→ AVAILABLE DATA:

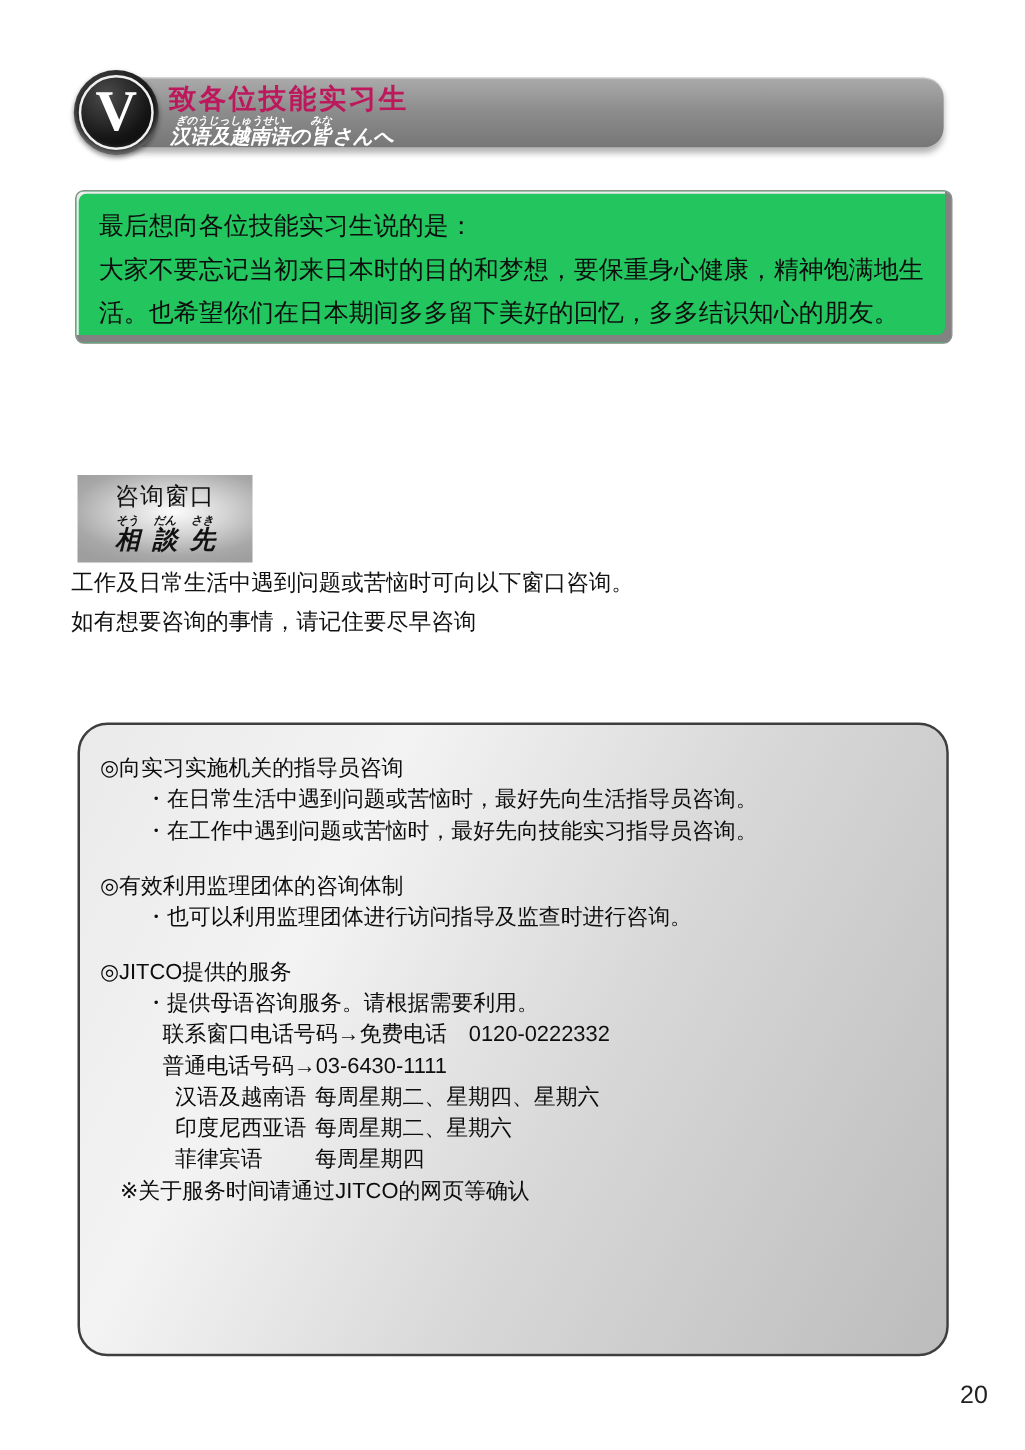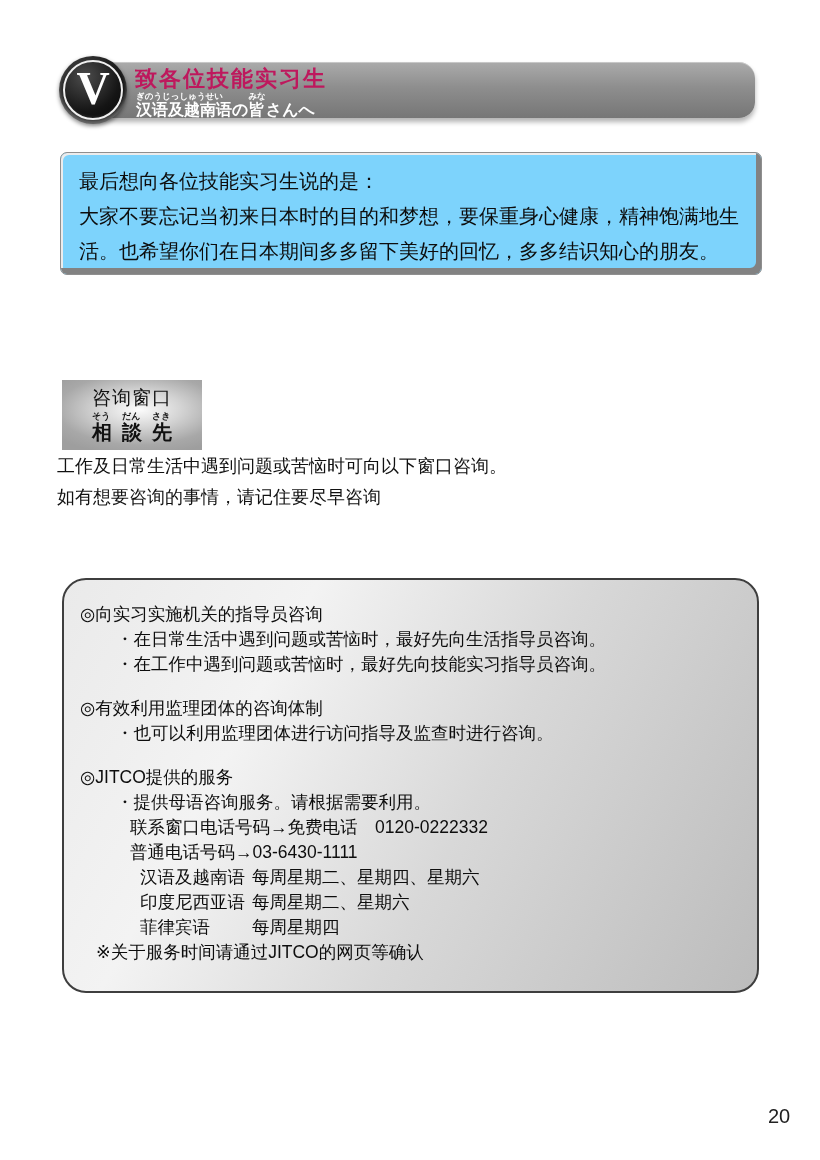--- a/index.html
+++ b/index.html
@@ -31,28 +31,28 @@
     font-family:"Liberation Serif","DejaVu Serif",serif; font-weight:bold;
     font-size:46px; line-height:1; color:#fff; margin-top:-3px;
   }
   .header-title{
     position:absolute; left:135px; top:64px; font-size:22px; font-weight:bold;
     color:#be185d; letter-spacing:2px; white-space:nowrap;
   }
   .header-subtitle{
     position:absolute; left:136px; top:91px; white-space:nowrap; color:#ffffff;
   }
-  .rseg{display:inline-block; vertical-align:bottom; white-space:nowrap;}
+  .rseg{display:inline-block; vertical-align:bottom; text-align:center; white-space:nowrap;font-style:italic;}
   .header-subtitle .rt{display:block; font-size:8.5px; font-weight:bold; line-height:10px; height:10px;}
   .header-subtitle .rbase{display:block; font-size:16px; font-weight:bold; line-height:18px;}
 
   
   .message-box{
     position:absolute; left:60px; top:152px; width:702px; height:123px;
-    box-sizing:border-box; background:#7dd3fc;
+    box-sizing:border-box; background:#22c55e;
     border:1px solid #8f8f8f; border-radius:7px;
     box-shadow:inset -5px -6px 0 #828282, inset 2px 2px 0 #ececec;
     padding:11px 18px 0 18px;
     font-size:20px; line-height:35px; color:#0d0d0d;
   }
 
   
   .consult-label{
     position:absolute; left:62px; top:380px; width:140px; height:70px;
     background:radial-gradient(ellipse 75% 65% at 55% 42%, #fcfcfc 0%, #d4d4d4 40%, #a8a8a8 78%, #9e9e9e 100%);
@@ -62,21 +62,21 @@
   .consult-line2{margin-top:2px; white-space:nowrap;}
   .consult-line2 .rseg{margin:0 5px;}
   .consult-line2 .rt{display:block; font-size:9px; line-height:10px; height:10px; font-weight:bold;}
   .consult-line2 .rbase{display:block; font-size:20px; font-weight:bold; line-height:22px;}
 
   
   .intro{position:absolute; left:57px; top:451px; font-size:18px; line-height:31px; color:#111;}
 
   
   .info-box{
-    position:absolute; left:62px; top:578px; width:697px; height:415px;
+    position:absolute; left:62px; top:578px; width:697px; height:507px;
     box-sizing:border-box;
     border:2px solid #3e3e3e; border-radius:24px;
     background:linear-gradient(118deg,#eaeaea 0%,#f3f3f3 28%,#d8d8d8 58%,#bcbcbc 100%);
     padding-top:22px;
     font-size:17.5px; color:#0d0d0d;
   }
   .info-box .line{line-height:25px; white-space:nowrap;}
   .info-box .heading{margin-left:16px;}
   .info-box .bullet{margin-left:52px;}
   .info-box .phone{margin-left:66px;}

→ EXERCISE OBJECTIVE: Could you say how many lines in the listing contain the string "sizing"? Only the number, please.

→ RESPONSE TO THE TASK: 3